Telescoping series are another nice type of series. Think of an old-fashioned telescope like this one. If you are a person who needs to carry around a telescope, it’s not practical to carry a big long tube around with you, so you might want one that collapses into a smaller tube (really a bunch of tubes nested inside one another). Telescoping series work much the same way. When you write out the individual terms of the summation, it looks like some big long thing, but if you arrange the terms differently, you’ll see a lot of cancellation, which is like the collapsing of a telescope.

Video 4 below takes us through telescoping series.

Video 4

Sum of the first n integers

One formula that you might need to know is the sum of the first n positive integers:

\sum_{i=1}^n i= 1 + 2 + \dots + (n-1) + n = \frac{n(n+1)}{2}.

The story goes that 18th century German mathematician Gauss was 10 years old when he discovered this formula. He was a kind of annoying kid and his teacher tried to give him a problem to keep him quiet for a while and asked him to determine the sum of the first 100 positive integers. But Gauss was too clever! If you’re interested in how he solved this problem very quickly, check out the video linked here (there’s a small error between 0:40 and 0:45 in the video; can you spot it???). This sum is an example of a finite arithmetic series, so you may have seen this formula when you were studying them in your precalculus class.

Be careful!

We’ll see the divergence test in more detail in Lesson 15, but for now there is one easy mistake to make that you should avoid making.

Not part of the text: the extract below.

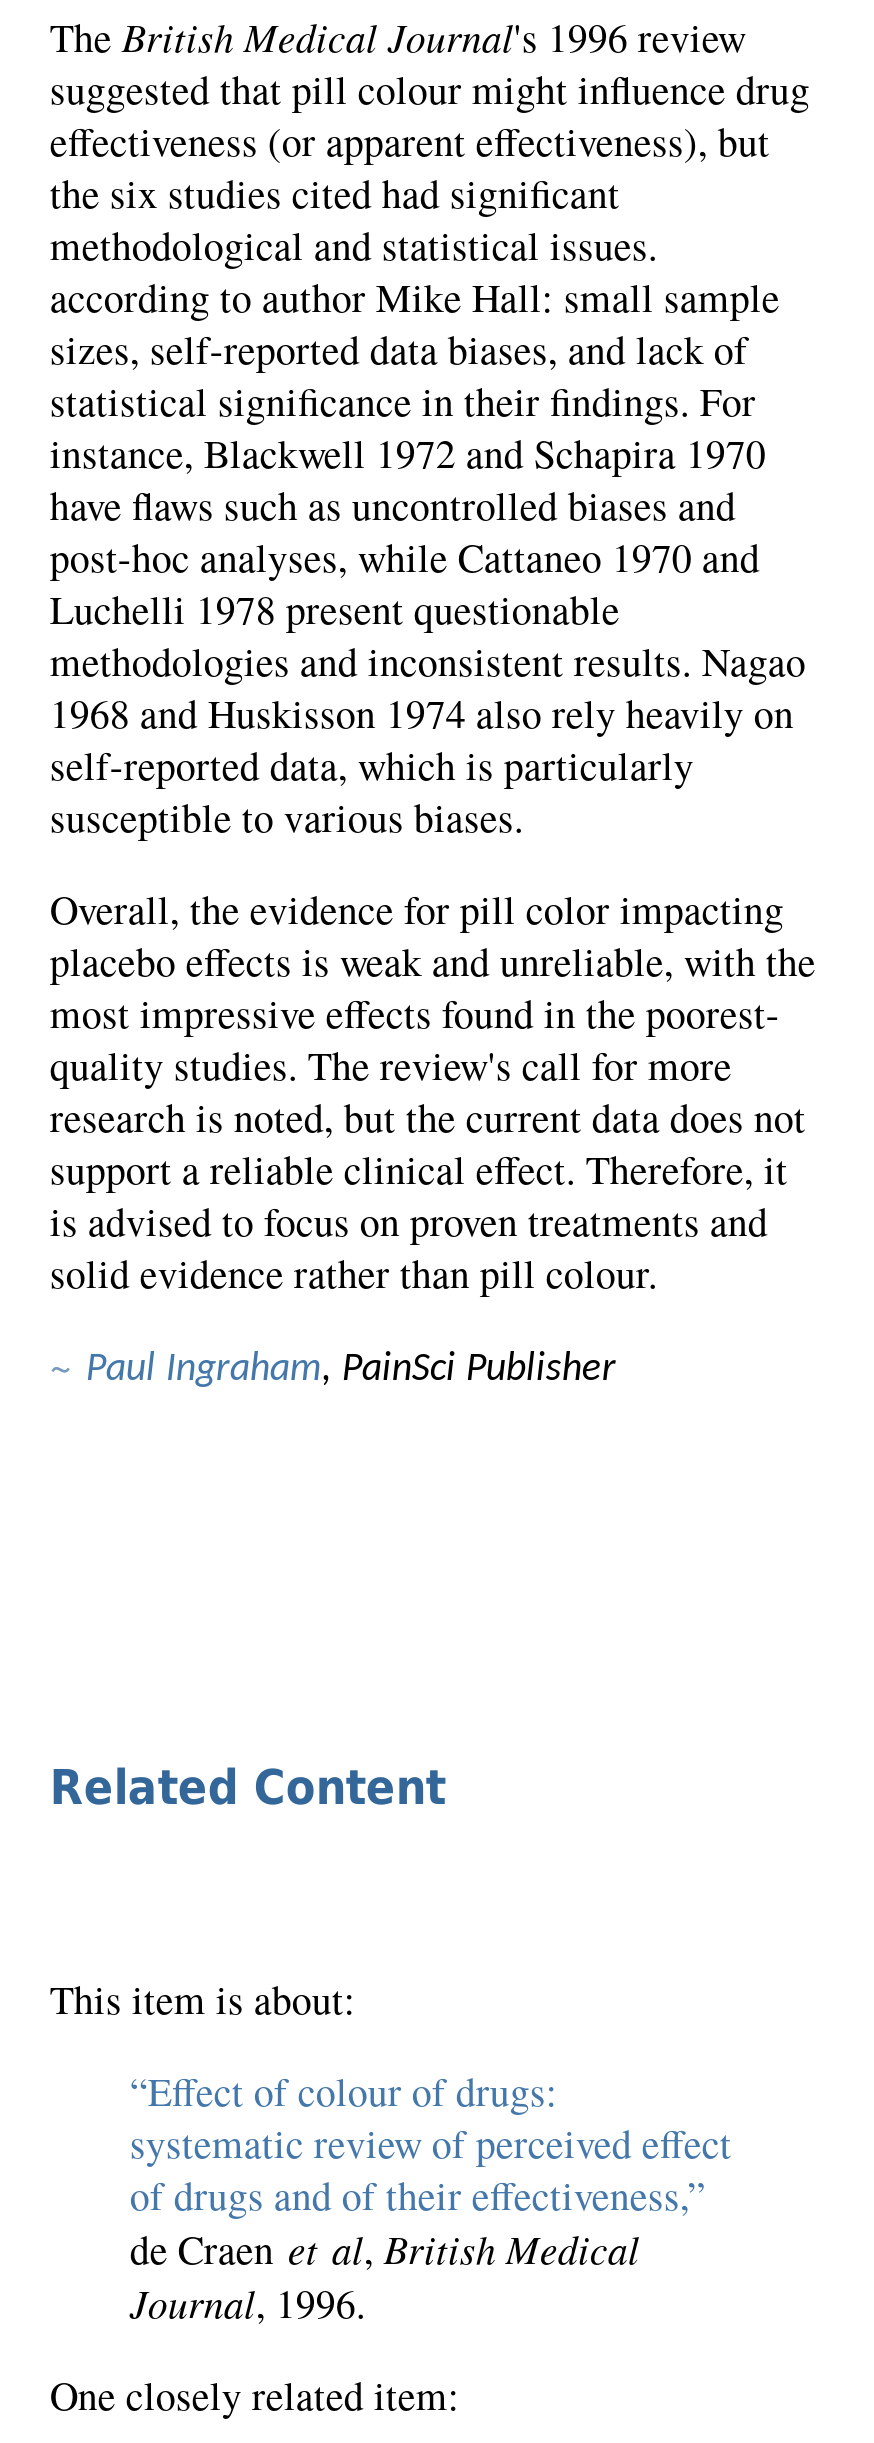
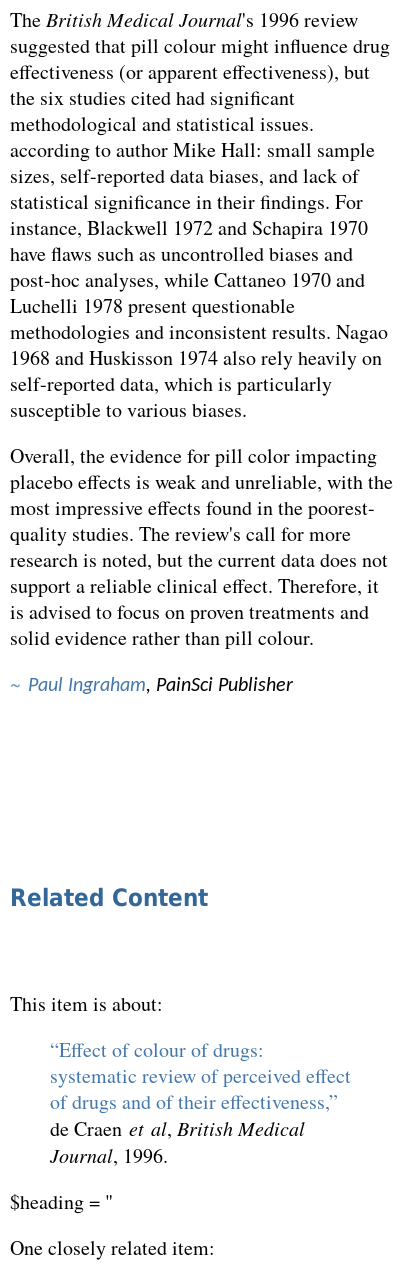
+ $heading = "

In all of the examples we’ve seen of convergent series, the individual terms form a sequence that converges to zero. The divergence test tells us that this must happen if our series has any hope of converging. But just because the sequence of individual terms of a series converges to zero, this does not guarantee that the series converges. Indeed, over the next few lessons we’ll see several divergent series whose terms converge to zero. Keep this in the back of your mind at all times: if the individual terms approach zero, the series itself may converge or diverge. The point of the next several lessons is to fill up our toolbox with convergence tests so we can tell whether such series converge or diverge.

Exit ticket

Determine whether the following series converges or diverges. If it converges, determine the value it converges to.

    \[\sum_{n=1}^\infty \frac{5}{10^n}\]